Tuesday, April 7, 2009

It's a Different World

One of my daughters was helping me unpack the Pesach dishes last week when I noticed and mentioned that the juice glasses were missing. Clearly they had been packed somewhere and I needed to find them. My daughter laughed and said: "You and Babi. Those are yahrzeit glasses mom." It's a new world all right.

Back when my husband and I were young the word gleisele (little glass) had exactly one referent: a yahrzeit glass. There was only one kind of yahrzeit candle available and it came in a glass size equal in volume to the kitchen dixie cups made today. They had a pretty border etched into the glass. I can't remember any house I was ever in back then that did not have a complete "set" of those glasses that had been carefully cleaned and then used for drinking, both for Pesach and for during the year as well. We were ahead of the times in recycling back then.
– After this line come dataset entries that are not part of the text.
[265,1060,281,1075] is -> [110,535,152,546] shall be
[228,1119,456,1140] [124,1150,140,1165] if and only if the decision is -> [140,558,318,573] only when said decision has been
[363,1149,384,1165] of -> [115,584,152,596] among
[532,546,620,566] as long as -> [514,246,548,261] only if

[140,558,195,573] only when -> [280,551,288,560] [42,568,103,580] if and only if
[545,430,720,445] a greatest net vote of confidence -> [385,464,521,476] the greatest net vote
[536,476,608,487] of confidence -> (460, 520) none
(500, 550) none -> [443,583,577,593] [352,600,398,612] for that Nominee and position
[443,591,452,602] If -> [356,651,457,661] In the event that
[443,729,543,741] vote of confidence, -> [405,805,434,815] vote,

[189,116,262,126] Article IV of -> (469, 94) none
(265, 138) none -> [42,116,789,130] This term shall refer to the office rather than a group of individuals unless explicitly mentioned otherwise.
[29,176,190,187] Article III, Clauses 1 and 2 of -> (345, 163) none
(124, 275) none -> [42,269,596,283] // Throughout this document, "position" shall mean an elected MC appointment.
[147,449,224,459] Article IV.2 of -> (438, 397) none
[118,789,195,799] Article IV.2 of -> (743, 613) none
They were also an important element in any cooking project. We had a neighbor when we first moved to NY who was an incredible baker. I spent one afternoon with Sharinene, a"h, getting all her recipes. And that's when I truly learned the "Jewish" method of food measurement. Her recipes weren't given in measuring teaspoons and tablespoons, nor in gradated cups. She differentiated the cup sizes as follows: shnaps gleisele, gleisele, vien gleisele, vasser gleisel. She talked to me about loeffelach (the spoons in a set of silverware used for stirring tea) and loeffelen (the soup spoons from that set.) Spices were added as follows: ah tropeleh, ah kleine bissele, ah bissele, ah bissele mer, ah sach. Nothing was exempt from the measuring process. Ah handt was a perfectly legitimate measuring tool. How big were the blintzes leaves supposed to be? Ah fleish teller in size. How many beans went into the cholent? Ah zuppen teller's worth.

I've standardized my recipes pretty much over the years, particularly when I'm giving a recipe to someone else, except when I actually have someone standing next to me and watching me cook. Then the answer to "How much?" goes right back to my growing up days. I pour the salt into my palm until it is just enough. Measuring spoons? When God provided us with "built ins"?

I did find the gleiselach and so everything is right in my world now. Just in time, too, because the big kugel roaster requires a halb gleisele (half a glass) of oil.

4 comments:

GilaB said...

A good friend's mother, as a newlywed, got her new mother-in-law's vaunted stuffed cabbage recipe, and attempted it for a yom tov. It called for 1 gl. of rice, and while she thought that sounded like a lot, she proceeded to add a gallon of rice to the stuffing, ending up with vast quantities of undercooked rice with little bits of other filling scattered through it. You can guess what volume 1 gl. was supposed to have been.

Esty said...

I love this! When I got the recipes from my grandmother and mother for Pesach they all of them were like you write about and I needed to translate them before I could use them. And I also have a set of those yarzeit candle glasses that I got from my grandmother. Not sure just yet what I'm going to do with them.

Anonymously said...

I don't even own any measuring cups or spoons for Pesach. Of course I use a glesele. You mean there's another way?!

little sheep said...

we make fun of my father's attachment to gleiselech too! we don't even use them-they were never used for measuring or anything like that. we just can't throw it out cause "that was bobby's"...(no pretty edging on them either. they must be more ancient than yours!)